Mr Krasner is counting on the coalition that backed him four years ago, including more support from a PAC associated with George Soros, who donated $ 1.7 million in his first run. He has raised $ 887,000 since Mr. Vega entered the race. Mr. Vega raised $ 734,000. The winner of the Democratic primary will be heavily favored in the November general election against Republican candidate Charles Peruto Jr., a defense attorney who says public safety is more important than civil rights. Mr Peruto said he would drop out of the race if Mr Vega won the primary.

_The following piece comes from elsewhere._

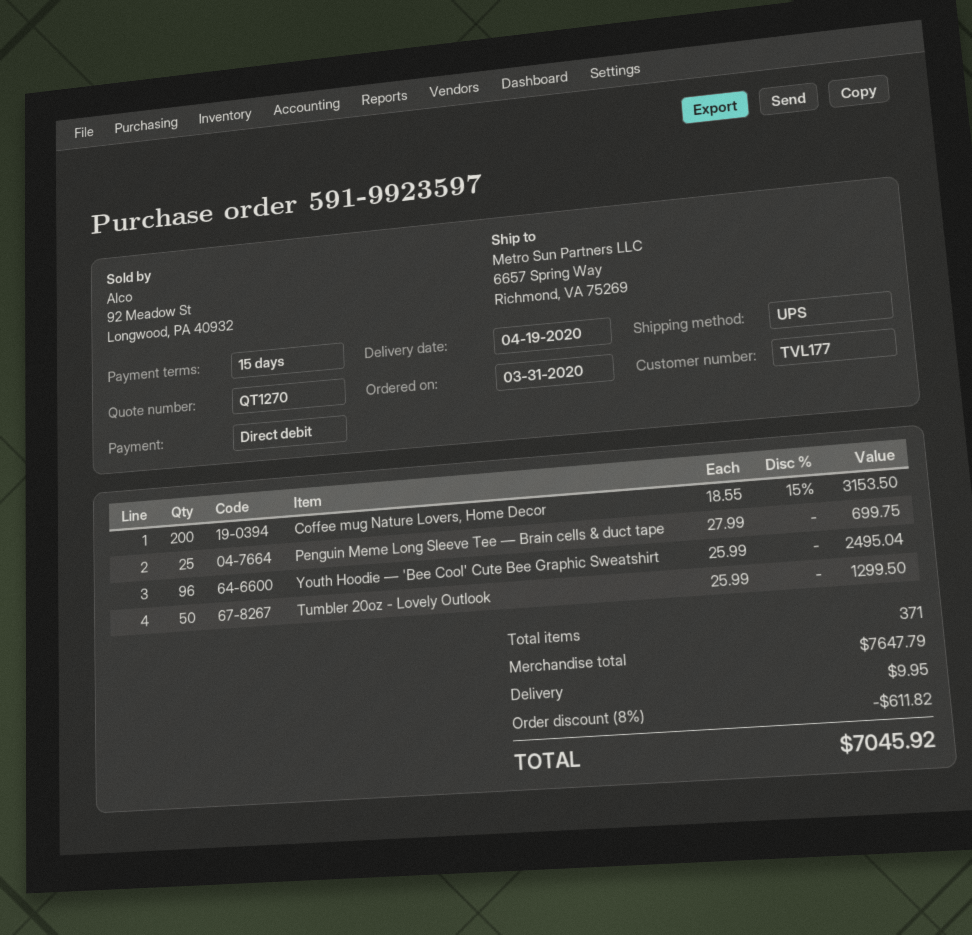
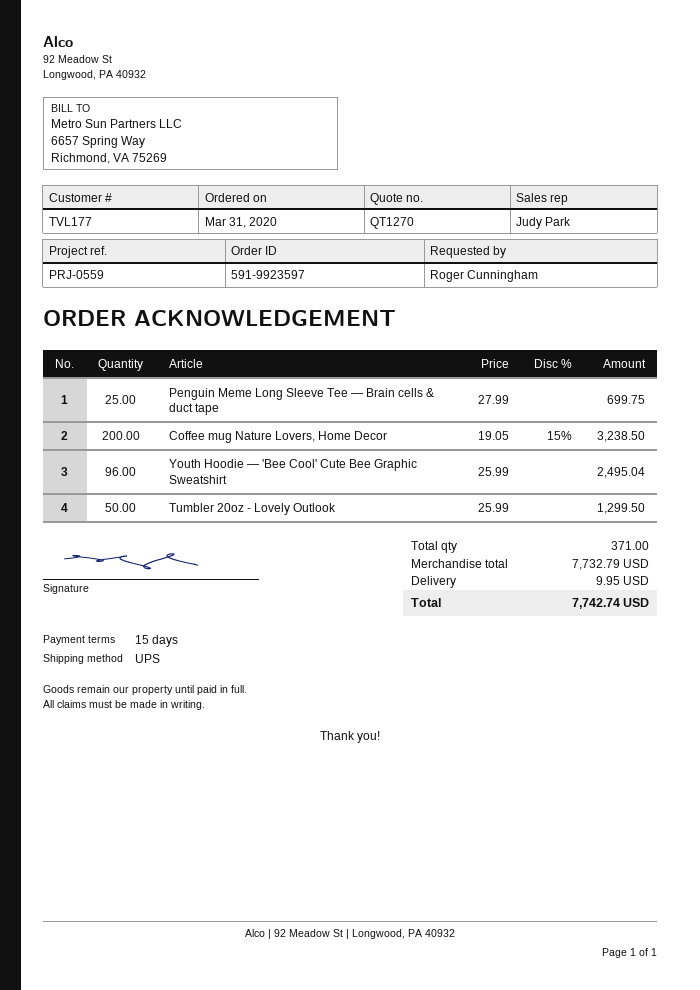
Coffee mug Nature Lovers, Home Decor: 200 x 18.55 - 15% = 3153.50 -> 200 x 19.05 - 15% = 3238.50
subtotal: 7647.79 -> 7732.79
discount: 8% = 611.82 -> none
total: 7045.92 -> 7742.74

A test for Mr Vega will be whether he can cut back on Mr Krasner’s support in neighborhoods where gun violence takes place, including the northern and western parts of the city. State Senator Vincent J. Hughes, whose district includes several neighborhoods plagued by violence, said he expected his constituents to continue to support Mr. Krasner and oppose the union in the police, the Fraternal Order of the Police, or FOP.

“They see Larry Krasner as unafraid of the FOP, unafraid to work for justice in the truest sense of the word,” he said.

Mr. Krasner said he knew he couldn’t claim a perfect case. He described sidewalk encounters in which voters called him “trying to be fair,” saying the wording initially intrigued him.

“I couldn’t understand why the hell they were saying ‘try’,” he said. “But when I heard it over and over again, I finally came to the conclusion that the reason they say this is because they don’t expect you to be perfect. They know you’re going to mess it up every now and then. They can’t even believe you are trying.